**Records for this task**
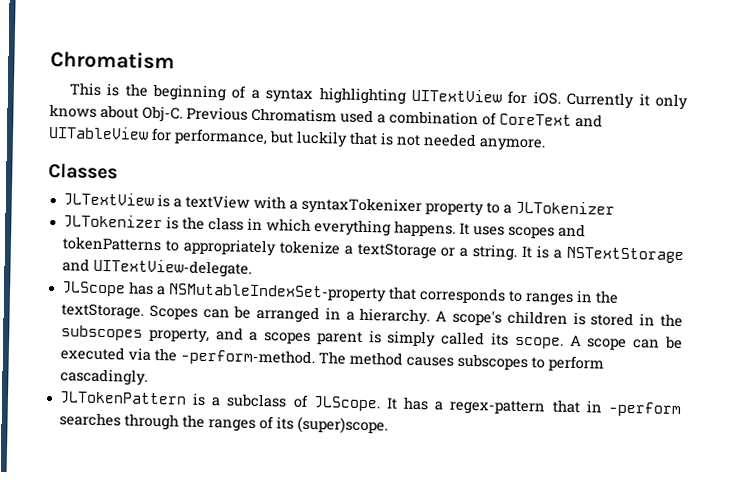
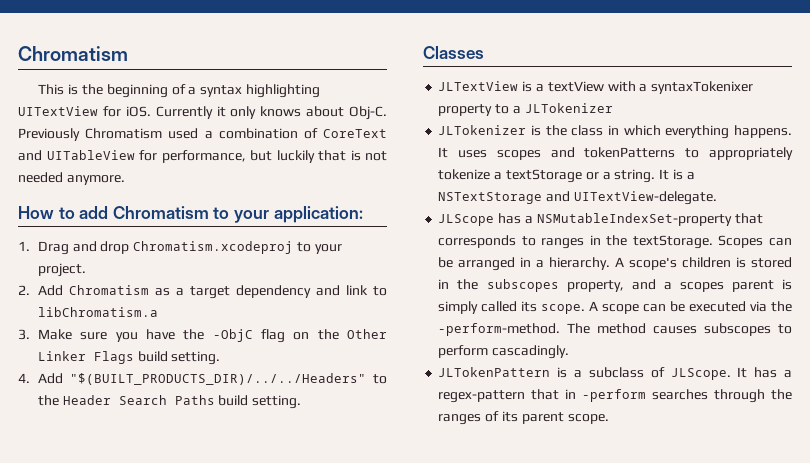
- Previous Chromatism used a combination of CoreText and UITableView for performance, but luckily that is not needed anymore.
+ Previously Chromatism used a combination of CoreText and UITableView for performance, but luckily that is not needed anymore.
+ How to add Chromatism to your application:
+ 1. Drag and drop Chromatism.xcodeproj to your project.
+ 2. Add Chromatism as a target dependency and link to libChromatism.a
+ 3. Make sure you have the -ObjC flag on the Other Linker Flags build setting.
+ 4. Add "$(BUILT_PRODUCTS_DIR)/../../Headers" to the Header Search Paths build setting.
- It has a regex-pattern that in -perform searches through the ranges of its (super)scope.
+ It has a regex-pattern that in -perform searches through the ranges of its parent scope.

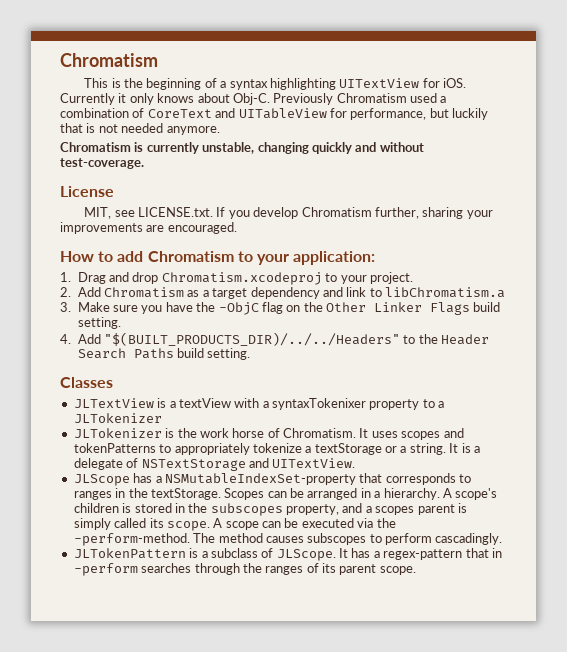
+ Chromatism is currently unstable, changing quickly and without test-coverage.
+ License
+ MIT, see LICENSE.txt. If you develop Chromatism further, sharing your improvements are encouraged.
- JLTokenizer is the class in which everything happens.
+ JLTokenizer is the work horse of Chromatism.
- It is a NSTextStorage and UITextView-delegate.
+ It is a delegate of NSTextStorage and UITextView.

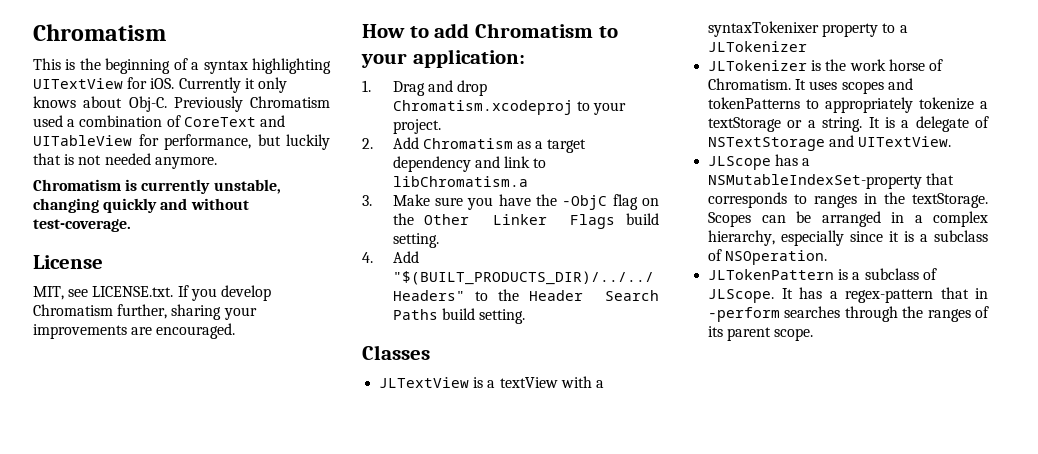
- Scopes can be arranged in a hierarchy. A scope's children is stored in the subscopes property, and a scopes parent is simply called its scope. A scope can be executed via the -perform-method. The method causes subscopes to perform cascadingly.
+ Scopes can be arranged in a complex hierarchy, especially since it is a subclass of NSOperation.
--
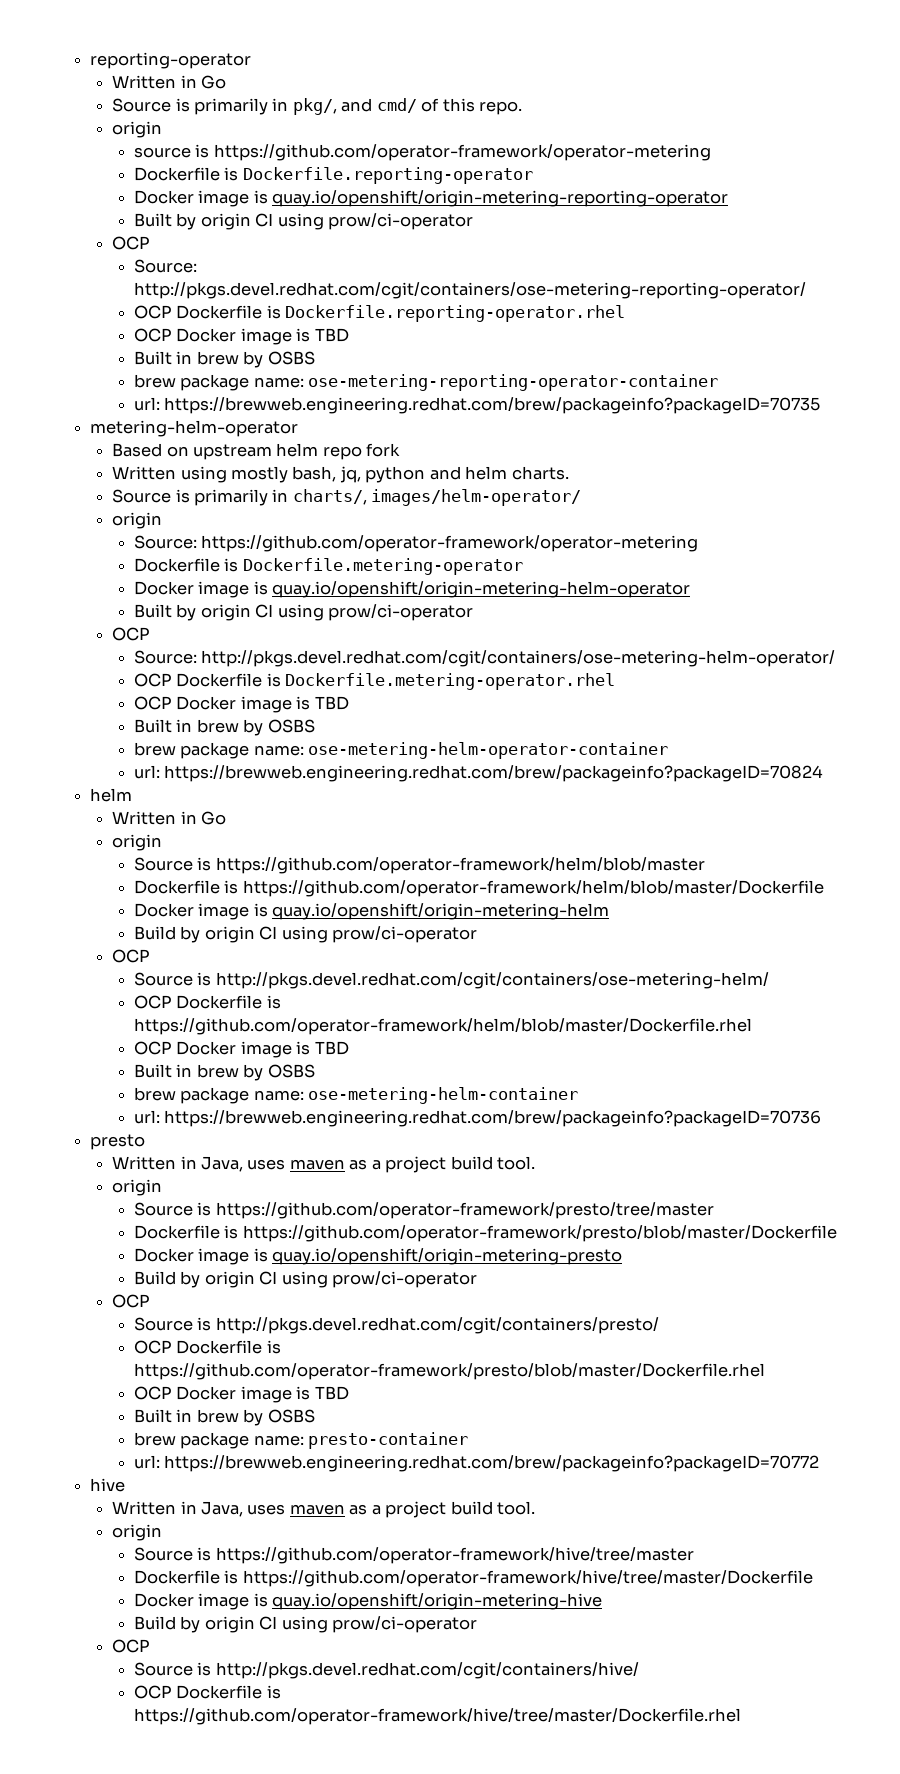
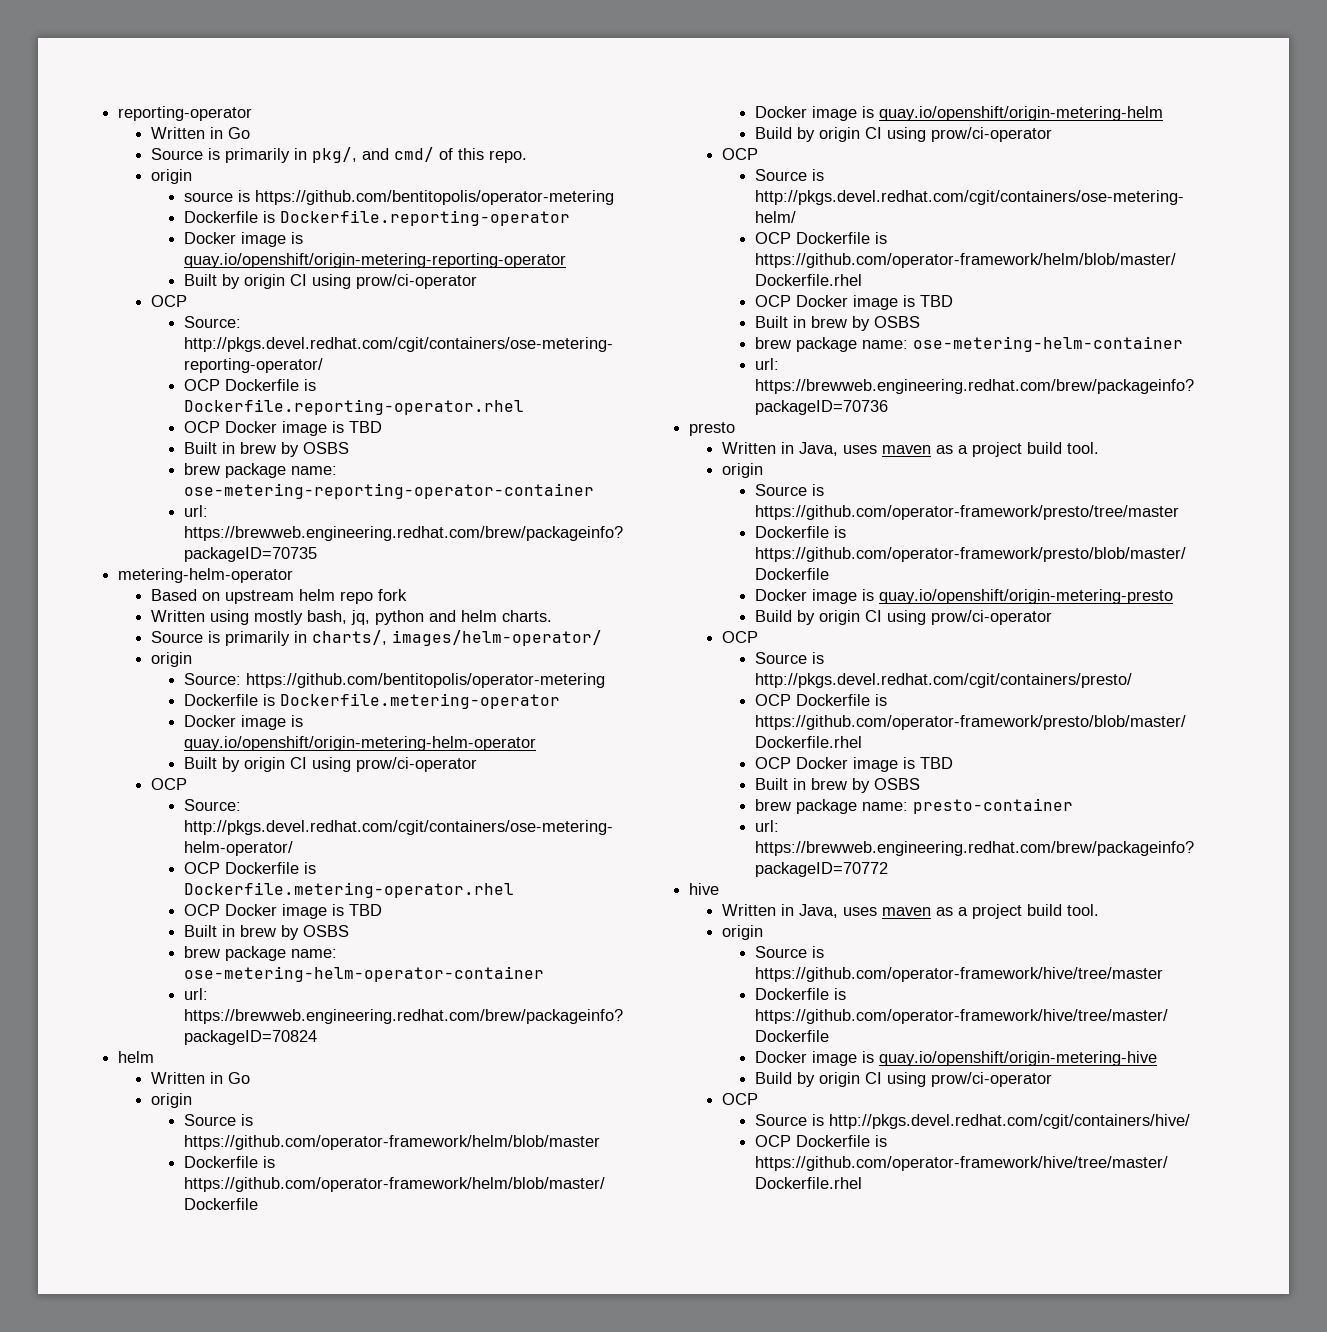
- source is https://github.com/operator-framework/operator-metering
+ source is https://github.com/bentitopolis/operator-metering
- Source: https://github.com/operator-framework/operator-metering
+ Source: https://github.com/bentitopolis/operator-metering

**Problem to solve**
In the listing above, find the line containing "- Previous Chromatism" and the line containing "subclass of NSOperation.". Reproduce those lines and all between them exactly, with no pictures and nothing more.

**Response to the task**
- Previous Chromatism used a combination of CoreText and UITableView for performance, but luckily that is not needed anymore.
+ Previously Chromatism used a combination of CoreText and UITableView for performance, but luckily that is not needed anymore.
+ How to add Chromatism to your application:
+ 1. Drag and drop Chromatism.xcodeproj to your project.
+ 2. Add Chromatism as a target dependency and link to libChromatism.a
+ 3. Make sure you have the -ObjC flag on the Other Linker Flags build setting.
+ 4. Add "$(BUILT_PRODUCTS_DIR)/../../Headers" to the Header Search Paths build setting.
- It has a regex-pattern that in -perform searches through the ranges of its (super)scope.
+ It has a regex-pattern that in -perform searches through the ranges of its parent scope.

+ Chromatism is currently unstable, changing quickly and without test-coverage.
+ License
+ MIT, see LICENSE.txt. If you develop Chromatism further, sharing your improvements are encouraged.
- JLTokenizer is the class in which everything happens.
+ JLTokenizer is the work horse of Chromatism.
- It is a NSTextStorage and UITextView-delegate.
+ It is a delegate of NSTextStorage and UITextView.

- Scopes can be arranged in a hierarchy. A scope's children is stored in the subscopes property, and a scopes parent is simply called its scope. A scope can be executed via the -perform-method. The method causes subscopes to perform cascadingly.
+ Scopes can be arranged in a complex hierarchy, especially since it is a subclass of NSOperation.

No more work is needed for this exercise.